Il y a plus de vingt ans, Mercè Castro a perdu Ignasi dans un accident de la circulation auquel ses parents et son frère ont miraculeusement survécu. En regardant en arrière, Mercè reconnaît que l'écriture de ce livre - qui commence par le journal tronqué de son propre fils - l'a aidée à remonter les morceaux: «Je ne sais pas si je l'ai écrit par peur d'oublier, mais maintenant je me rends compte que non. possible de se souvenir avec moins de douleur, mais ne jamais oublier. "

"Il faut traverser un désert, chacun le sien", est la vision de Mercè du duel. "Pendant une étape, nous en avons assez pour survivre. Le temps ne guérit pas tout, le chaos peut durer bien plus d'un an. Mais dans mon cas personnel, j'ai ressenti le besoin de faire quelque chose d'utile avec ma douleur, de sortir à la rencontre des autres" . «La seule chose qui fonctionne, c'est de ne pas éviter la douleur», dit Mercè. "Ce n'est pas pratique de lui donner un faux pas, ou d'en profiter. Vous devez le laisser couler. Et bougez lentement, très, très lentement."

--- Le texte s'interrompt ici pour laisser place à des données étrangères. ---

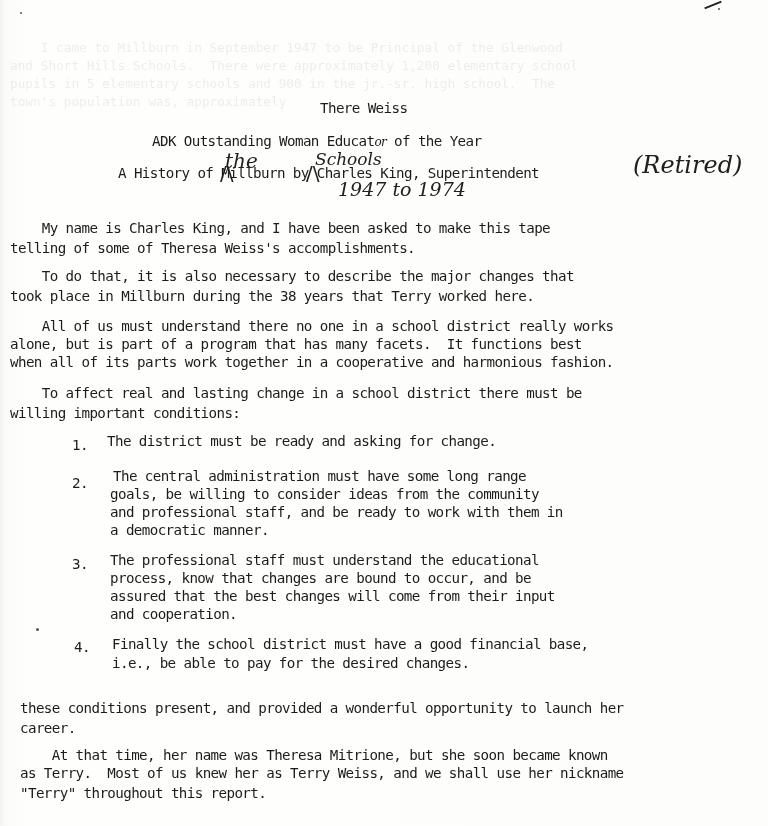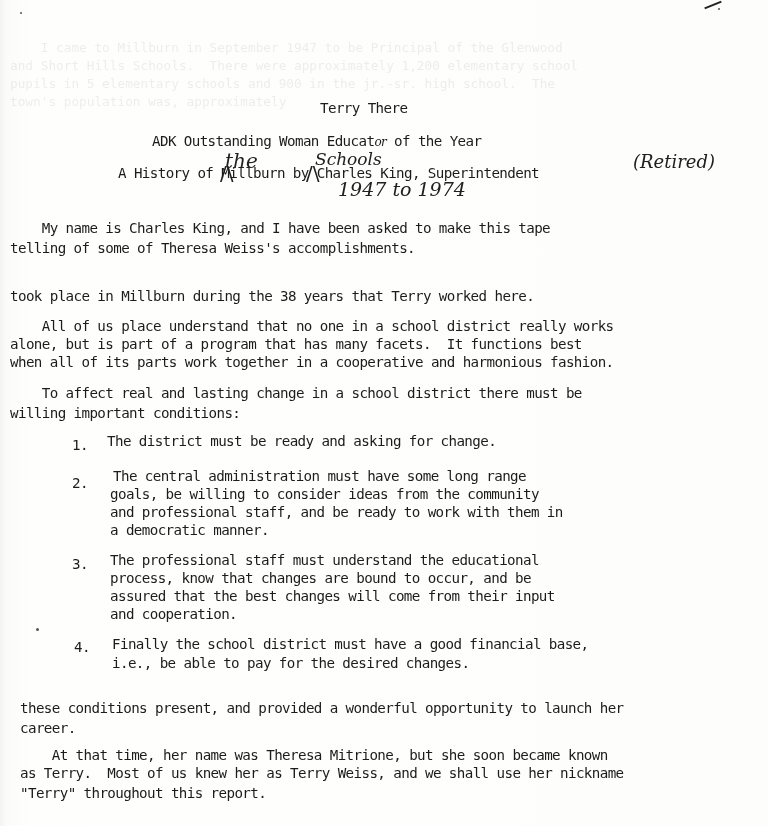"Terry There" div.line { text: Terry There -> There Weiss }
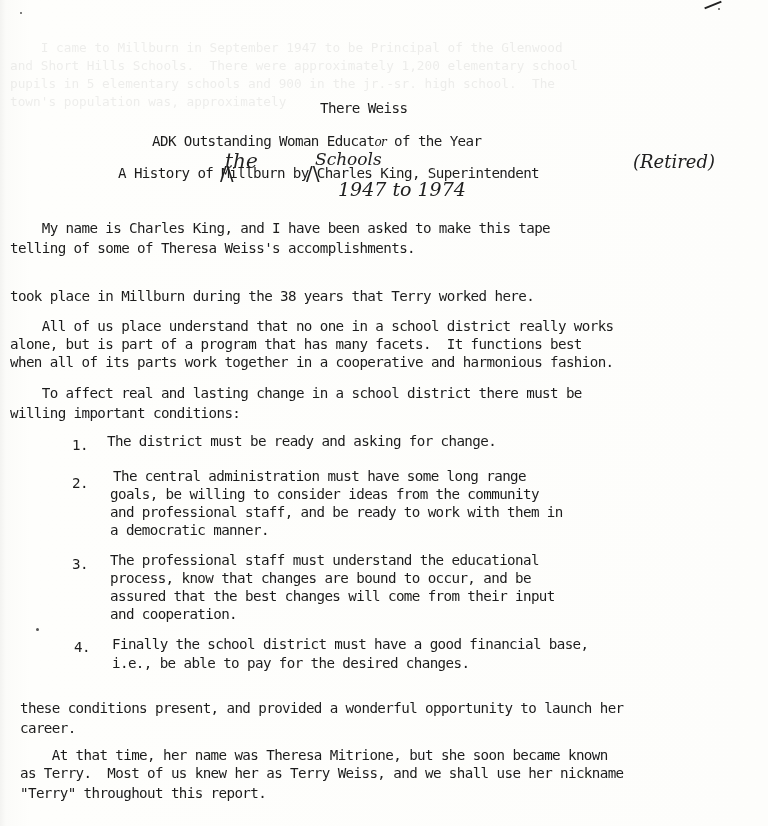"(Retired)" div.hand { font-size: 18px -> 24px }
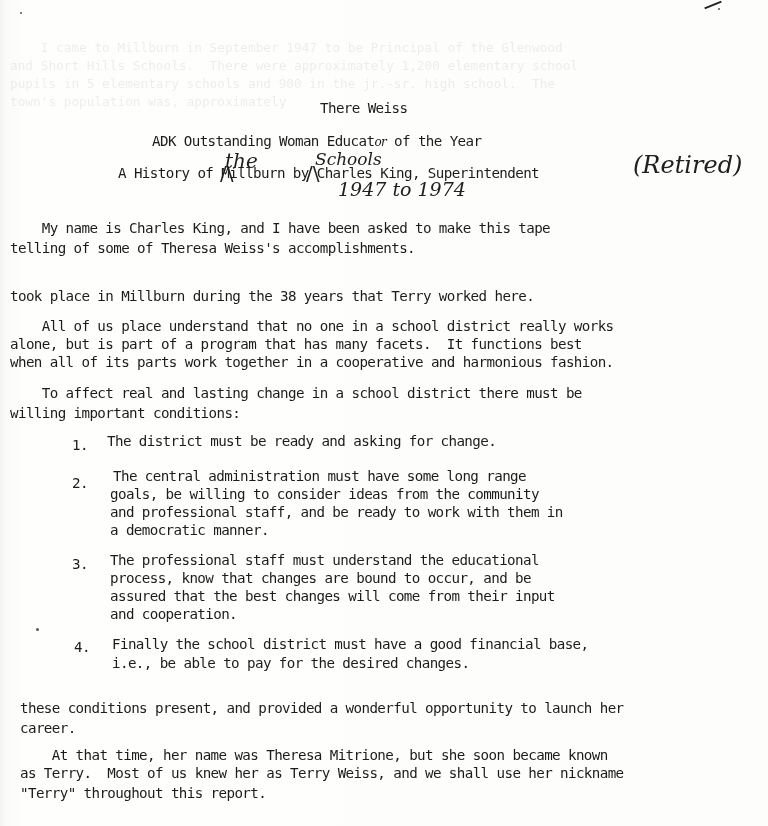"To do that, it is" div.line { html: none -> <div> To do that, it is also necessary to describe the major changes that</div> }
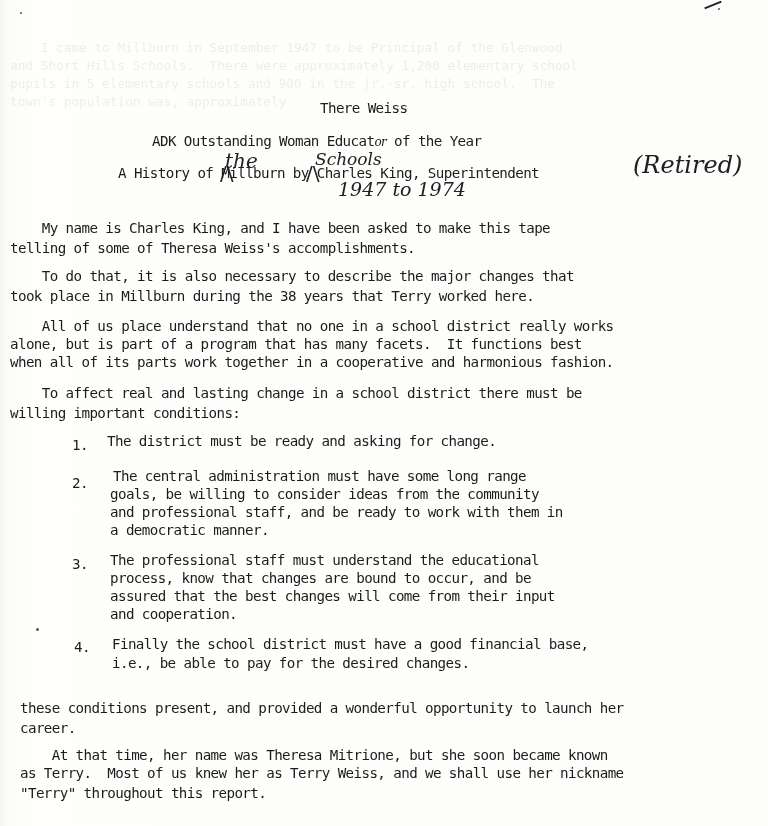"All of us place understand" div.line { text: place understand that -> must understand there }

Mercè m'a fait découvrir qu'il y a une lueur d'espoir, et que ce sentiment de connexion avec votre enfant peut se transformer en une énergie inexplicable, que vous pouvez un jour sortir du lit avec le sentiment de l'avoir vu en rêve ("une visite? ? "), et qu'il a su vous transmettre et vous redonner la joie de vivre.

«Le temps ne guérit pas tout», dit Mercè Castro. "Dans mon cas personnel, j'ai ressenti le besoin de faire quelque chose d'utile avec ma douleur, de sortir à la rencontre des autres."

«On parle peu de la mort, et encore moins de la mort d'un enfant», reconnaît Mercè Castro, qui a partagé son expérience avec des dizaines de parents et les a reflétées dans deux autres livres, Words that comfort et Sweet flash of light for affrontez le duel (Editorial Platform, 2013 et 2022-2023, respectivement).

Son chemin intérieur l'a amenée à accepter la mort «comme un nouveau départ» et à entretenir «une relation d'amour inconditionnel» avec son fils. Cet "amour inconditionnel" a sans aucun doute été l'impulsion qui m'a conduit à écrire une longue lettre à mon propre fils, non seulement pour atténuer la douleur ou pour m'aider à rendre le voyage plus supportable, mais pour me connecter avec lui, où qu'il soit, et Tendre la main à d'autres parents en deuil si possible. Et avancez avec eux vers cette lumière qui nous attend au bout du tunnel.